Energy drinks may have a negative impact on the cardiovascular health of those who choose to consume them, a new study finds.
Researchers at the Mayo Clinic published the results of their small study recently in the Journal of the American Medical Association (JAMA) and their findings suggest that consuming the caffeine-dense, sugary drinks can negatively impact the health of those who drink them.
Researchers observed 25 healthy subjects with a median age of 29, in a double-blind study to discover the effects of consuming one 16-ounce Rockstar energy drink. They found the impact to be greater than just the caffeine buzz consumers have come to rely on from energy drinks.
“In previous research, we found that energy drink consumption increased blood pressure in healthy young adults,” said Anna Svatikova, M.D., PhD. “We now show that the increases in blood pressure are accompanied by increases in norepinephrine, a stress hormone chemical, and this could predispose an increased risk of cardiac events – even in healthy people.”
The study found that norepinephrine levels prior to consuming a Rockstar energy drink, sat at an average level of 149.8 picograms per milliliter of blood. After drinking the energy drink, norepinephrine levels rose to 249.8 picograms per milliliter of blood. Researchers also discovered that blood pressure rose an average of 6 percent after consuming the energy drink.
The increase in norepinephrine and blood pressure in the test subjects may be attributed to the amount of caffeine in the energy drink, or the combination of other ingredients in conjunction with the caffeine in the Rockstar.
“Energy drinks contain caffeine and other stimulants which increase stress on the cardiovascular system. Frequent use of such stimulant increases extra burden on the heart. So chronic users of such drinks are prone to heart problems,” said Dr. Kewal Krishan in an interview with Economic Times.
Pete Zalewski, a forty-one-year-old consumer of energy drinks knows all too well the dangers of which Dr. Krishan and Dr. Svatikova warn. Zalewski almost died from drinking energy drinks.
Zalewski drank an energy drink before his daily morning workout, then a couple more to keep him going during the day. One day, he almost blacked out, and felt like he was experiencing a heart attack. Zalewski found that his heart rate was almost 200 beats per minute.
“I feel a lot of people don’t realize how bad these are for you,” said Zalewski in an interview with CBS Chicago.
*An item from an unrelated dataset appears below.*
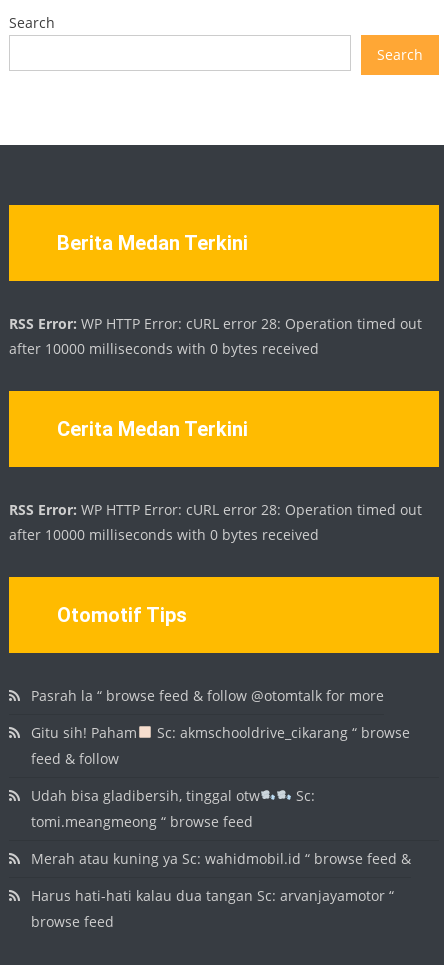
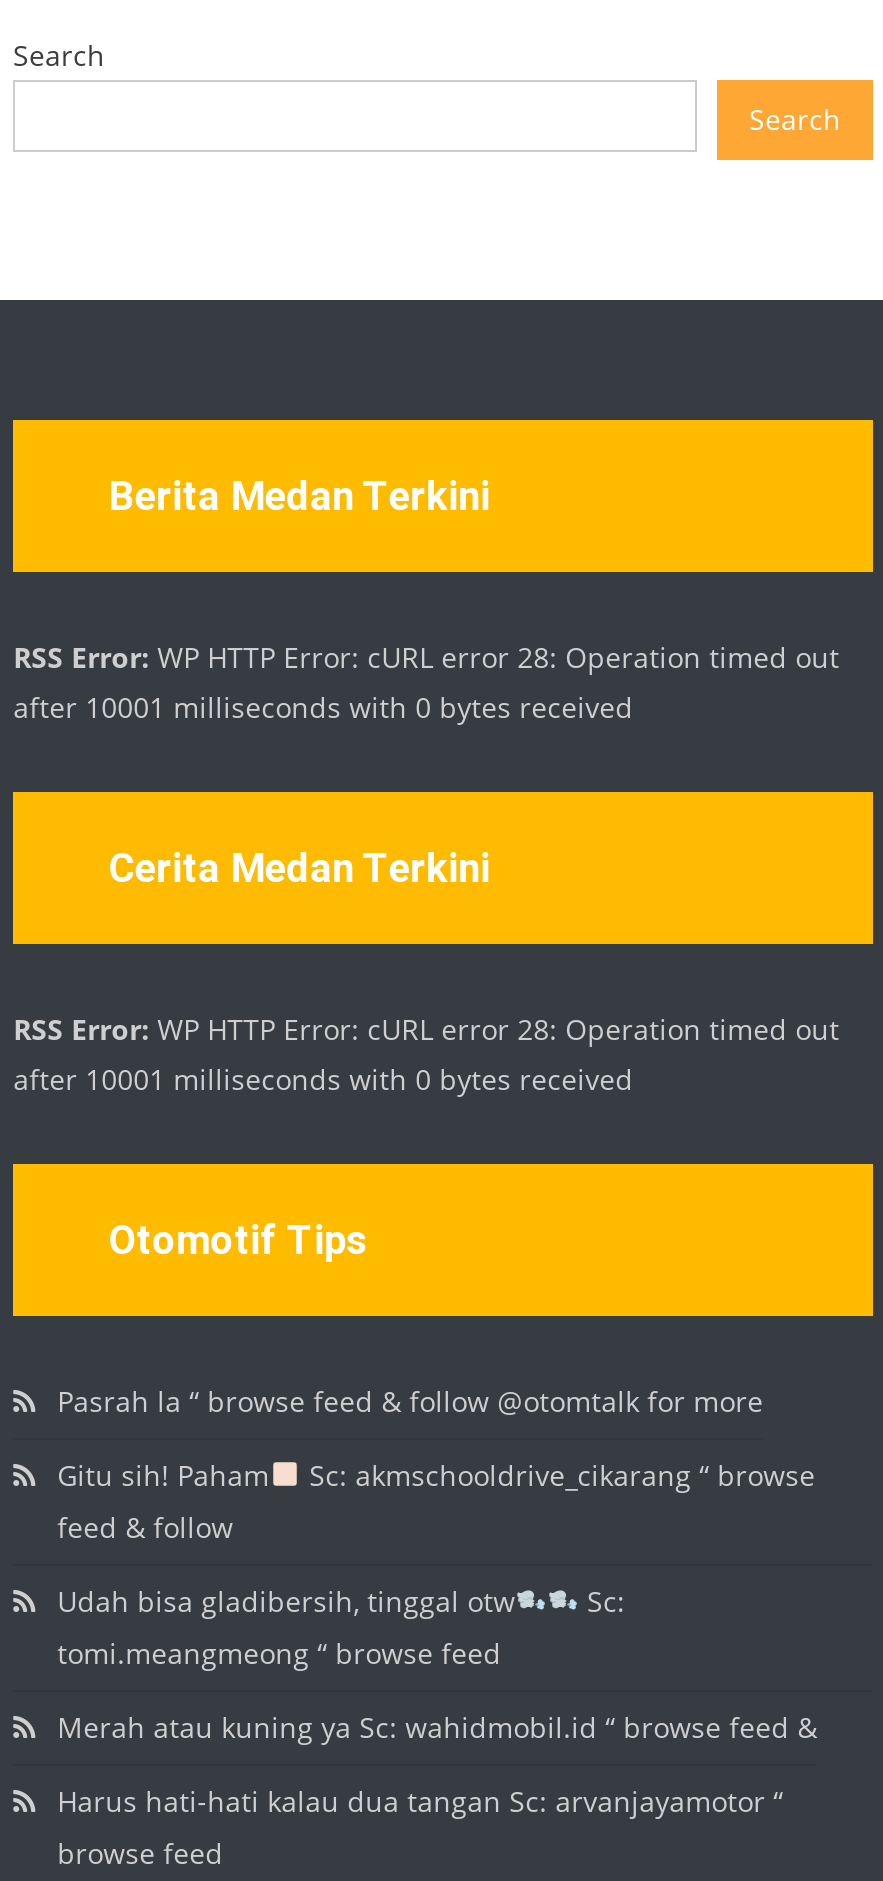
- after 10000 milliseconds with 0 bytes received
+ after 10001 milliseconds with 0 bytes received

- after 10000 milliseconds with 0 bytes received
+ after 10001 milliseconds with 0 bytes received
A 16-ounce can of Rockstar, like the one consumed in the study, contains 240 milligrams of caffeine along with 2,000 milligrams of taurine. It also contains ingredients such as guarana and ginseng, both of which are stimulants. An eight ounce cup of coffee contains roughly 100 milligrams of caffeine, and the maximum recommended daily dose of taurine is 500 milligrams, according to Global Healing Center.
Despite the massive dosing of caffeine and supplemental ingredients contained in commercial energy drinks, manufacturers insist they are safe to consume.
“The safety of energy drinks has been established by scientific research as well as regulatory agencies around the globe. Just this year the European Food Safety Authority (EFSA) confirmed the safety of energy drinks and their ingredients after an extensive review. Even so, America’s leading energy drink manufacturers voluntarily go far beyond all federal requirements when it comes to responsible labeling and marketing practices, including displaying total caffeine content – from all sources – on their packages, along with advisory statements indicating that the product is not recommended for children, pregnant or nursing women and persons sensitive to caffeine,” the American Beverage Association said in a statement to TIME.
The Food and Drug Administration (FDA) 107 cases of adverse reactions to energy drinks, including 44 reported heart problems and nine deaths, according to CBS Chicago.